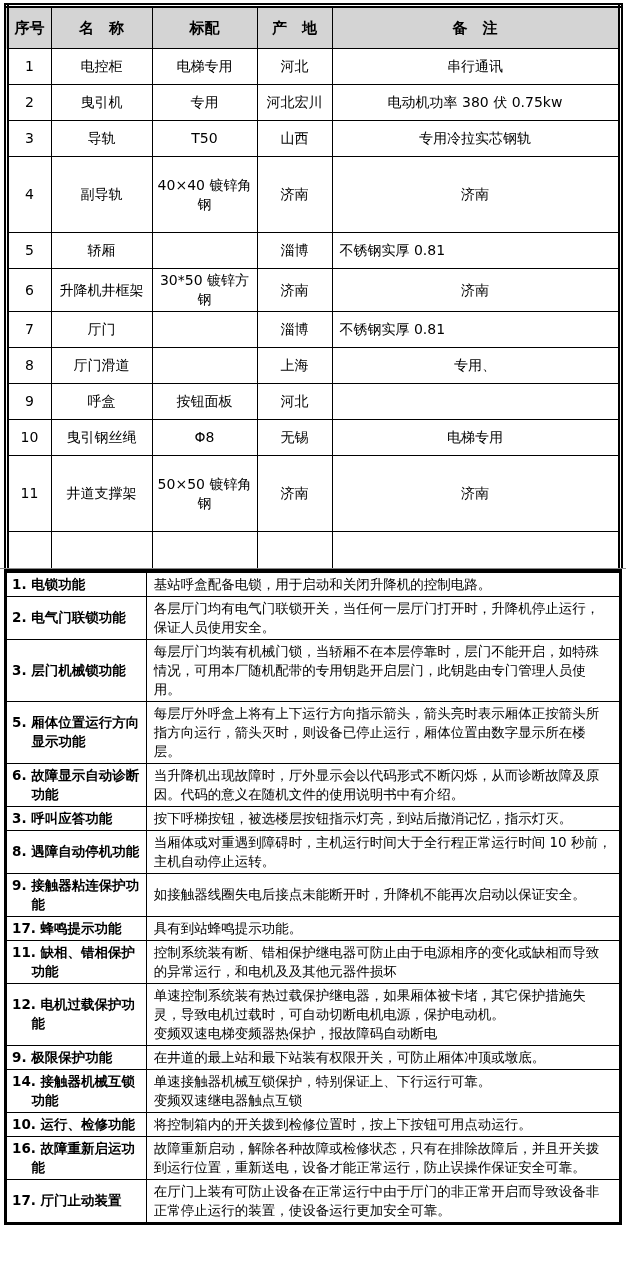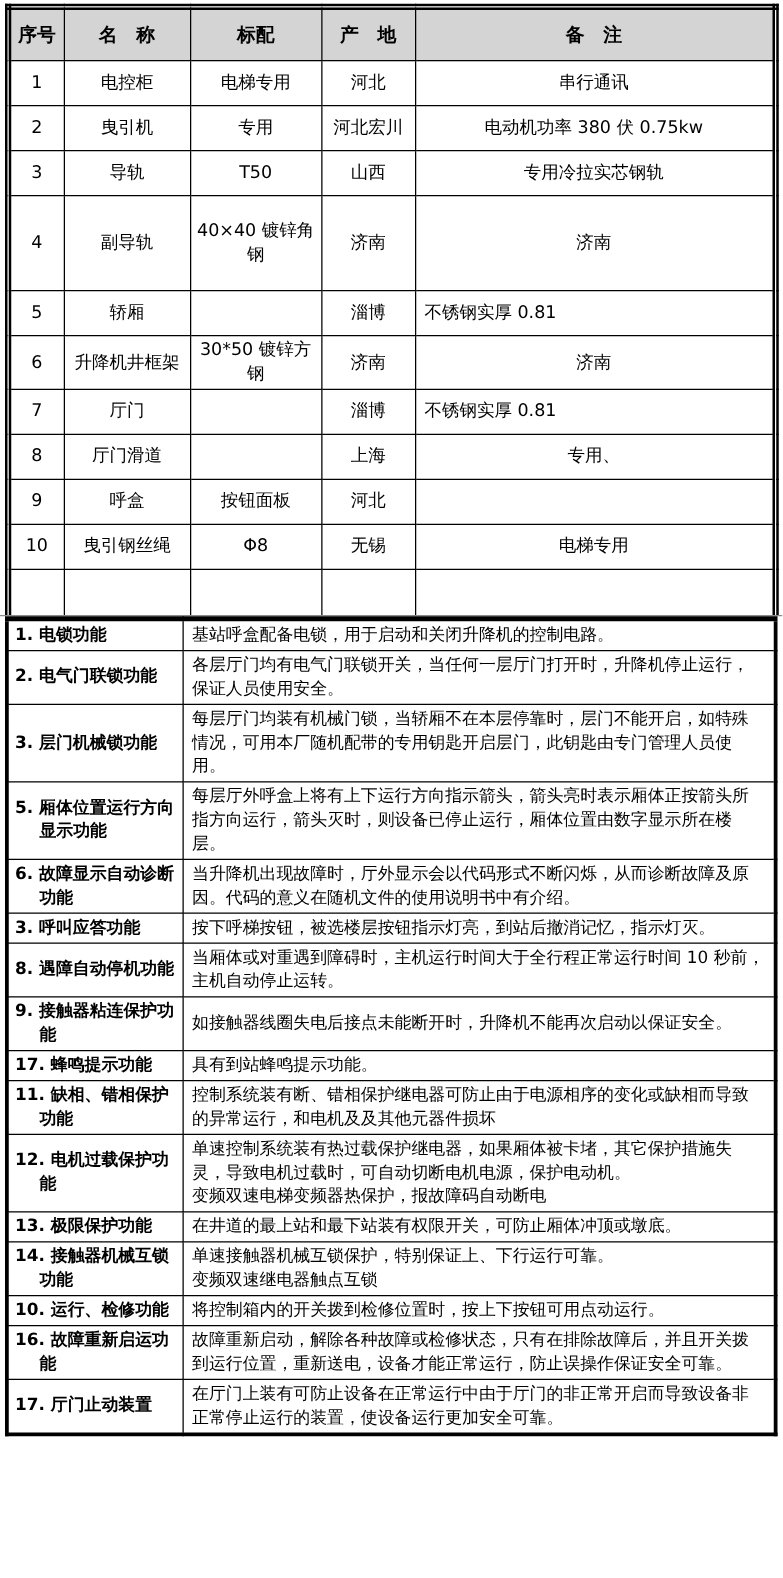--- a/index.html
+++ b/index.html
@@ -169,6 +169,13 @@
           <td>无锡</td>
           <td>电梯专用</td>
         </tr>
+        <tr class="tall">
+          <td>11</td>
+          <td>井道支撑架</td>
+          <td>50×50 镀锌角钢</td>
+          <td>济南</td>
+          <td>济南</td>
+        </tr>
         <tr class="sliver">
           <td></td>
           <td></td>

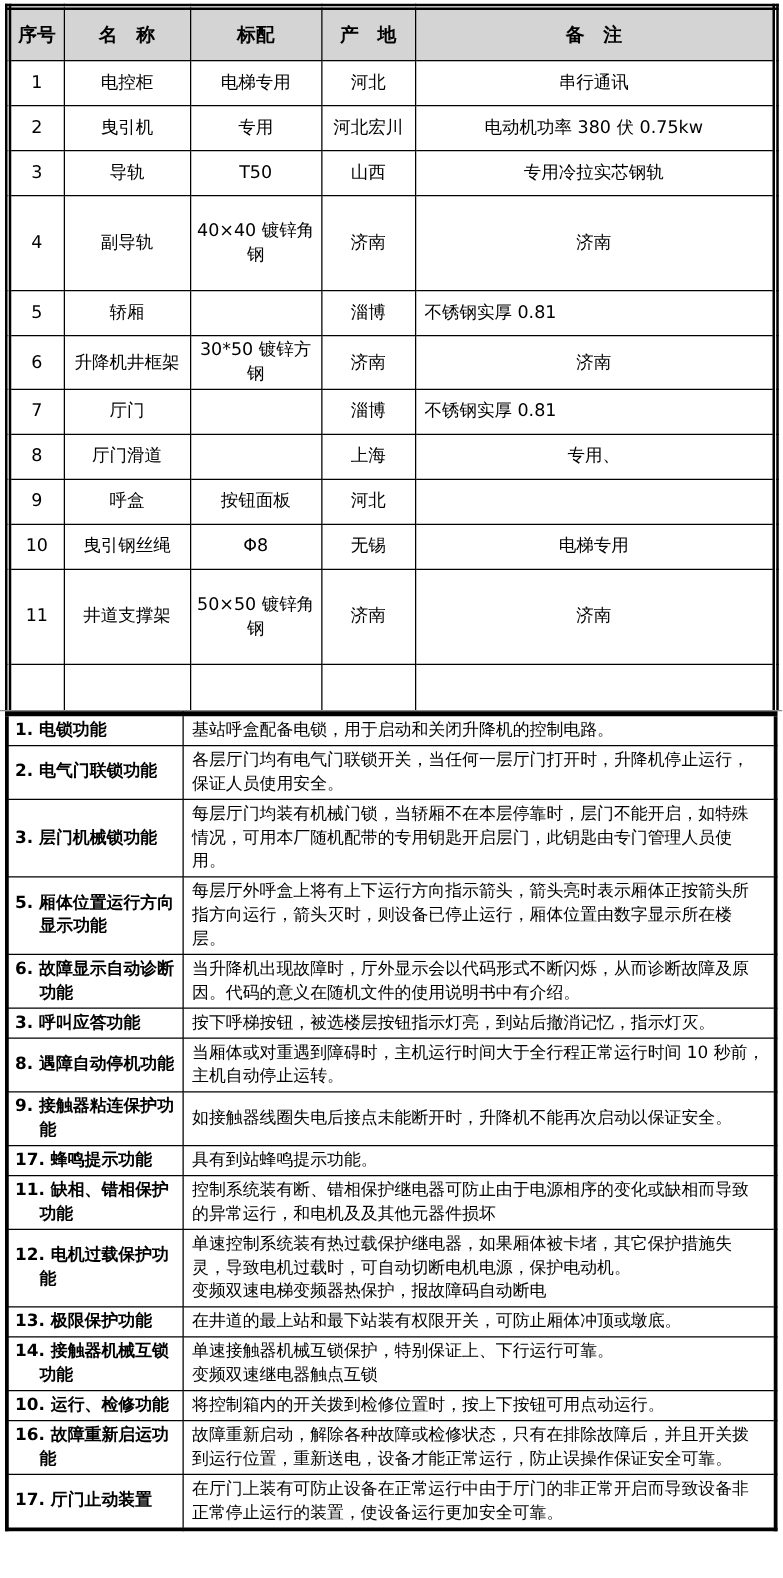--- a/index.html
+++ b/index.html
@@ -263,7 +263,7 @@
         </tr>
         <tr>
           <th>
-            <span>13. 极限保护功能</span>
+            <span>9. 极限保护功能</span>
           </th>
           <td>在井道的最上站和最下站装有权限开关，可防止厢体冲顶或墩底。</td>
         </tr>

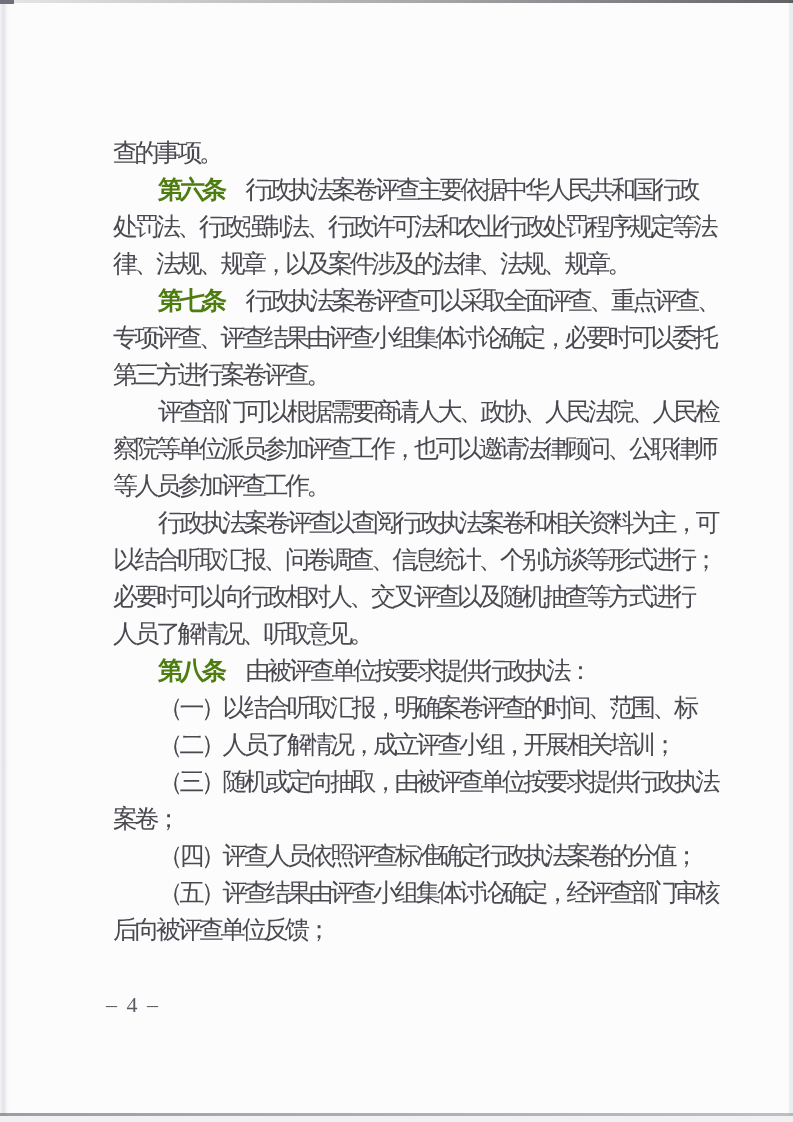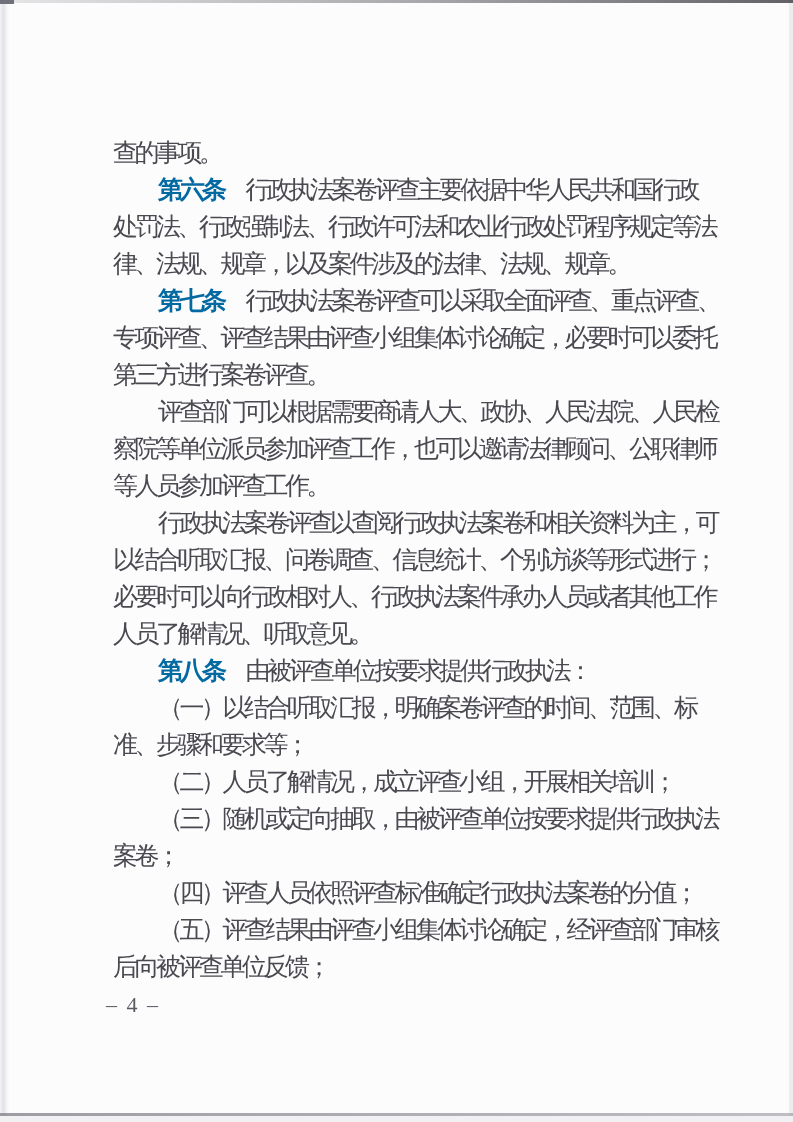--- a/index.html
+++ b/index.html
@@ -63,7 +63,7 @@
   }
   .seg.bold {
     font-weight: 700;
-    color: #0369a1;
+    color: #4d7c0f;
     letter-spacing: -3px;
     font-family: "Liberation Sans", "DejaVu Sans", sans-serif;
   }

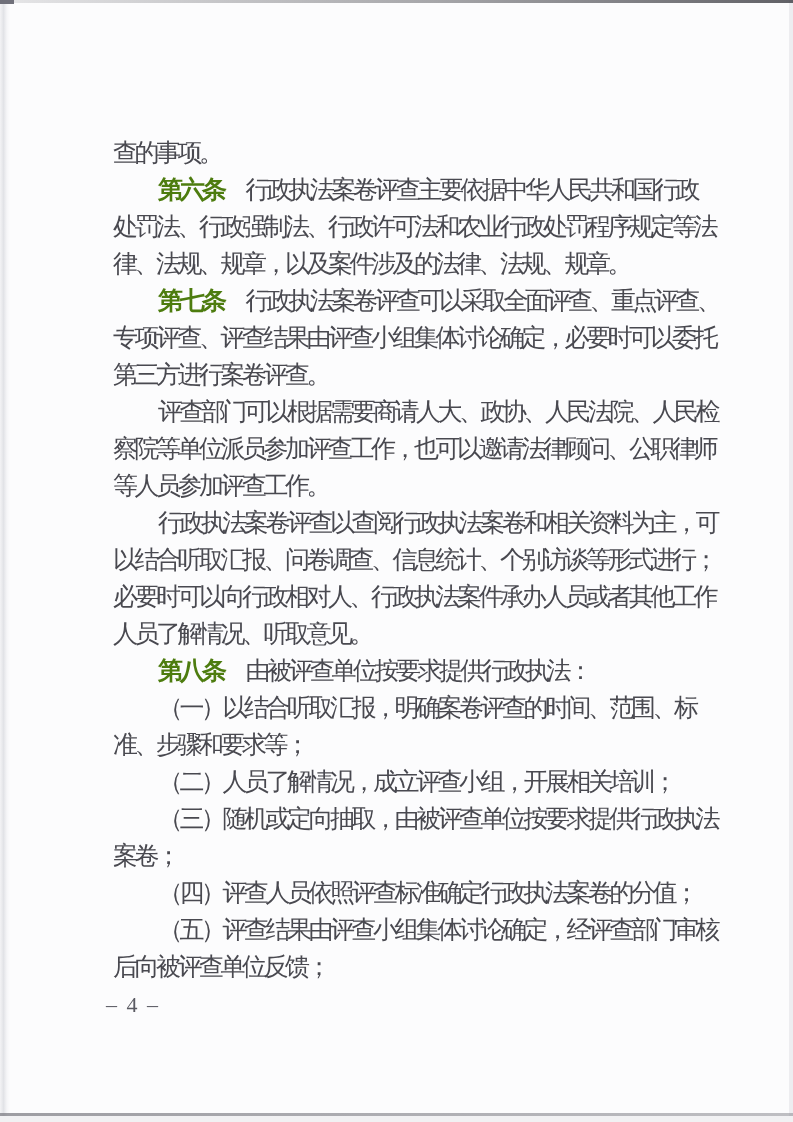--- a/index.html
+++ b/index.html
@@ -102,7 +102,7 @@
       <div class="line"><span class="seg">等人员参加评查工作。</span></div>
       <div class="line indent"><span class="seg">行政执法案卷评查以查阅行政执法案卷和相关资料为主，可</span></div>
       <div class="line"><span class="seg">以结合听取汇报、问卷调查、信息统计、个别访谈等形式进行；</span></div>
-      <div class="line"><span class="seg">必要时可以向行政相对人、行政执法案件承办人员或者其他工作</span></div>
+      <div class="line"><span class="seg">必要时可以向行政相对人、交叉评查以及随机抽查等方式进行</span></div>
       <div class="line"><span class="seg">人员了解情况、听取意见。</span></div>
       <div class="line indent"><span class="seg bold">第八条</span><span class="seg">　由被评查单位按要求提供行政执法：</span></div>
       <div class="line indent"><span class="seg">（一）以结合听取汇报，明确案卷评查的时间、范围、标</span></div>

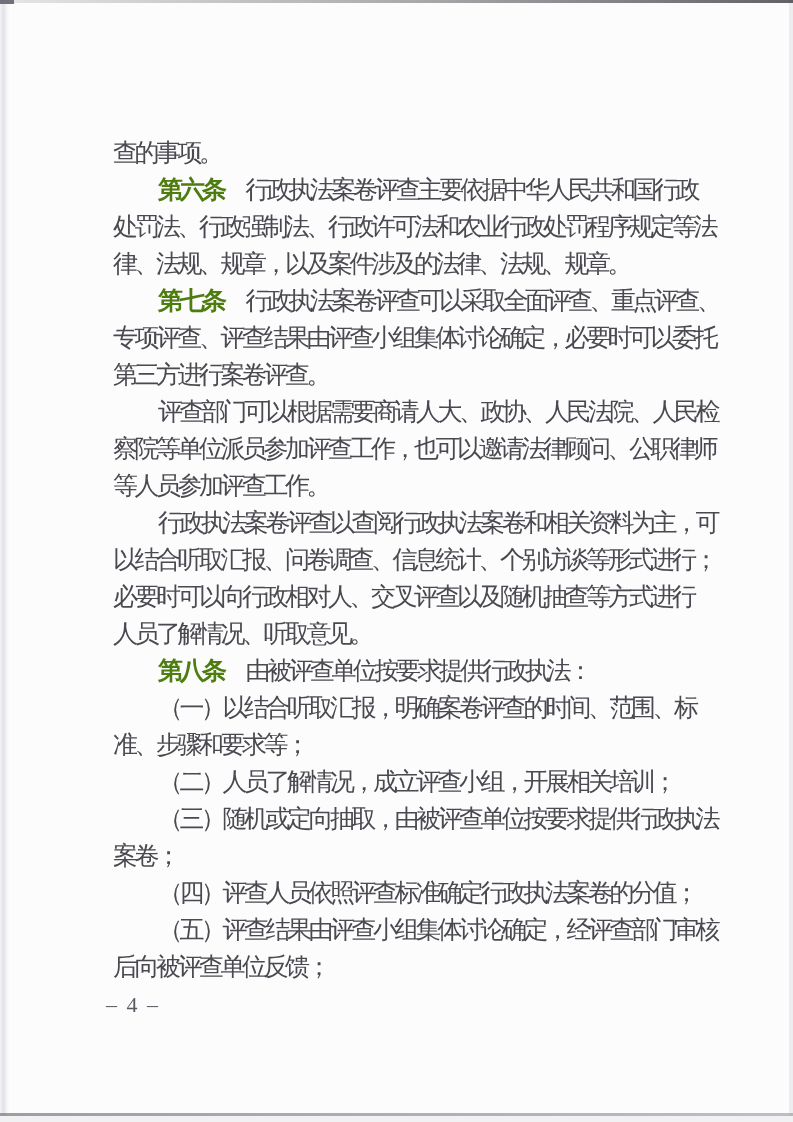--- a/index.html
+++ b/index.html
@@ -106,7 +106,6 @@
       <div class="line"><span class="seg">人员了解情况、听取意见。</span></div>
       <div class="line indent"><span class="seg bold">第八条</span><span class="seg">　由被评查单位按要求提供行政执法：</span></div>
       <div class="line indent"><span class="seg">（一）以结合听取汇报，明确案卷评查的时间、范围、标</span></div>
-      <div class="line"><span class="seg">准、步骤和要求等；</span></div>
       <div class="line indent"><span class="seg">（二）人员了解情况，成立评查小组，开展相关培训；</span></div>
       <div class="line indent"><span class="seg">（三）随机或定向抽取，由被评查单位按要求提供行政执法</span></div>
       <div class="line"><span class="seg">案卷；</span></div>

···

Your copy of the listing should match it exactly, apart from the pictures, which are left out.

§ **Solution below**:
--- a/index.html
+++ b/index.html
@@ -169,6 +169,13 @@
           <td>无锡</td>
           <td>电梯专用</td>
         </tr>
+        <tr class="tall">
+          <td>11</td>
+          <td>井道支撑架</td>
+          <td>50×50 镀锌角钢</td>
+          <td>济南</td>
+          <td>济南</td>
+        </tr>
         <tr class="sliver">
           <td></td>
           <td></td>

--- a/index.html
+++ b/index.html
@@ -263,7 +263,7 @@
         </tr>
         <tr>
           <th>
-            <span>13. 极限保护功能</span>
+            <span>9. 极限保护功能</span>
           </th>
           <td>在井道的最上站和最下站装有权限开关，可防止厢体冲顶或墩底。</td>
         </tr>

--- a/index.html
+++ b/index.html
@@ -63,7 +63,7 @@
   }
   .seg.bold {
     font-weight: 700;
-    color: #0369a1;
+    color: #4d7c0f;
     letter-spacing: -3px;
     font-family: "Liberation Sans", "DejaVu Sans", sans-serif;
   }

--- a/index.html
+++ b/index.html
@@ -102,7 +102,7 @@
       <div class="line"><span class="seg">等人员参加评查工作。</span></div>
       <div class="line indent"><span class="seg">行政执法案卷评查以查阅行政执法案卷和相关资料为主，可</span></div>
       <div class="line"><span class="seg">以结合听取汇报、问卷调查、信息统计、个别访谈等形式进行；</span></div>
-      <div class="line"><span class="seg">必要时可以向行政相对人、行政执法案件承办人员或者其他工作</span></div>
+      <div class="line"><span class="seg">必要时可以向行政相对人、交叉评查以及随机抽查等方式进行</span></div>
       <div class="line"><span class="seg">人员了解情况、听取意见。</span></div>
       <div class="line indent"><span class="seg bold">第八条</span><span class="seg">　由被评查单位按要求提供行政执法：</span></div>
       <div class="line indent"><span class="seg">（一）以结合听取汇报，明确案卷评查的时间、范围、标</span></div>

--- a/index.html
+++ b/index.html
@@ -106,7 +106,6 @@
       <div class="line"><span class="seg">人员了解情况、听取意见。</span></div>
       <div class="line indent"><span class="seg bold">第八条</span><span class="seg">　由被评查单位按要求提供行政执法：</span></div>
       <div class="line indent"><span class="seg">（一）以结合听取汇报，明确案卷评查的时间、范围、标</span></div>
-      <div class="line"><span class="seg">准、步骤和要求等；</span></div>
       <div class="line indent"><span class="seg">（二）人员了解情况，成立评查小组，开展相关培训；</span></div>
       <div class="line indent"><span class="seg">（三）随机或定向抽取，由被评查单位按要求提供行政执法</span></div>
       <div class="line"><span class="seg">案卷；</span></div>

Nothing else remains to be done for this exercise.